No que diz respeito aos princípios da Convenção, estes são plenamente aplicáveis às pessoas idosas, podendo mesmo afirmar-se que, no caso de um instrumento específico ser promulgado num futuro próximo, a sua base e conteúdo não seriam muito diferentes na sua essência, embora com certas nuances.
O resultado é a Lei 8/2021 que reforma a legislação civil e processual para apoiar as pessoas com deficiência no exercício da sua capacidade legal, de 2 de Junho de 2021.
Os princípios da Convenção centram-se no respeito pela vontade e preferências da pessoa, evitando a sua substituição no processo de tomada de decisão, sempre que possível, e sempre que a situação da pessoa afetada o permita. Acima de tudo, o bem-estar da pessoa é sempre primordial, e apenas em casos excecionais as medidas de apoio terão funções representativas.
Ao modelo médico reabilitativo inspirado no artigo 49 da Constituição espanhola, a Convenção, tendo em conta a evolução dos tempos, acrescenta a inadequação do ambiente social como fator agravante dos efeitos da deficiência e da perda de faculdades devido à idade.
As mudanças mais importantes são a supressão do procedimento judicial para a modificação da capacidade, porque não se trata de incapacidade mas de permitir, de fornecer o apoio necessário para que a pessoa viva com autonomia.
Consequentemente, suprime-se a tutela como medida de proteção permanente, o que significava a representação legal da pessoa afetada. A curadoria como figura complementar e assistencial é a regra geral, dotando-a excepcionalmente de um caráter representativo em casos de afeção grave.
O Direito Preventivo adquire relevância como instrumento de manifestação da vontade e desenho da forma de cuidar da pessoa e administração do património numa situação futura de perda de faculdades.
Não esqueçamos e vale a pena repetir vezes sem conta que a pessoa é a razão de ser da Lei, que o significado institucional deriva da sua Dignidade como um ser racional, capaz de compreender e de querer. O respeito por si próprio e pelos outros, o valor supremo do sistema jurídico, ao qual as autoridades públicas e a sociedade estão sujeitas, que o artigo 10/1 da Constituição de 1978 formula como uma declaração de princípios.
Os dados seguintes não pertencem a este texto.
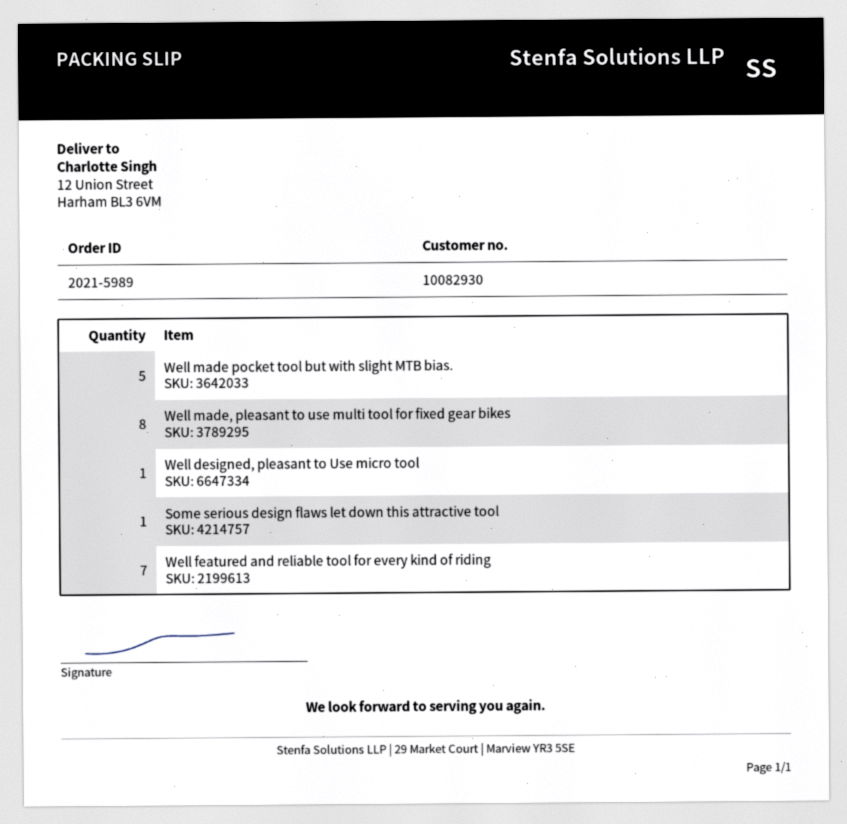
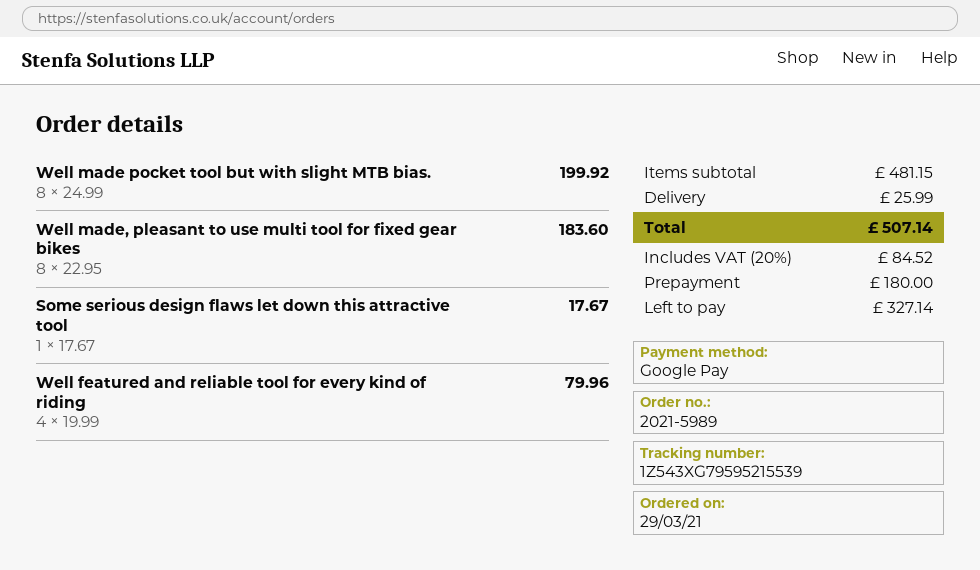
Well made pocket tool but with slight MTB bias.: 5 -> 8
Well designed, pleasant to Use micro tool: 1 -> none
Well featured and reliable tool for every kind of riding: 7 -> 4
O Tribunal Constitucional distingue dois aspetos da Dignidade, um identificado com a integridade física, o outro com os direitos fundamentais, e o livre desenvolvimento da personalidade através do exercício das capacidades inerentes à natureza humana.
A liberdade, proclamada como um direito no Artigo 17 da Constituição, é a força motriz essencial neste processo, nos seus dois aspetos: público e individual. Quando nos referimos ao indivíduo, estamos interessados na liberdade individual, que assume a forma de autonomia privada ou o poder de auto-regulação dos próprios assuntos, a esfera de decisão pessoal, a liberdade de escolha como o exercício da responsabilidade, que juntamente com a Justiça e a igualdade são os valores mais elevados do sistema jurídico espanhol, tal como afirmado no artigo 1º da Constituição.
O artigo 14 contempla a igualdade com um duplo significado, como princípio como a posição efetiva de todos os indivíduos perante a lei; e, como o direito à não discriminação por qualquer razão, incluindo a idade. No presente caso, refere-se ao estereótipo da velhice como um sinal de inferioridade e inutilidade, uma causa de isolamento e exclusão da sociedade.
Os Direitos Fundamentais não são estabelecidos por lei, são anteriores à existência da pessoa e inerentes à sua Dignidade, e como tal são reconhecidos na Constituição de 1978.
Para além do Código Civil, a Reforma afeta diferentes leis. Iremos comentando estas mudanças, porque embora esta questão não desperte interesse imediato em algumas pessoas, é importante torná-la visível, porque quer queiramos quer não, as faculdades perdem-se, em maior ou menor grau, ao longo dos anos, e esta circunstância irá afetar-nos a todos.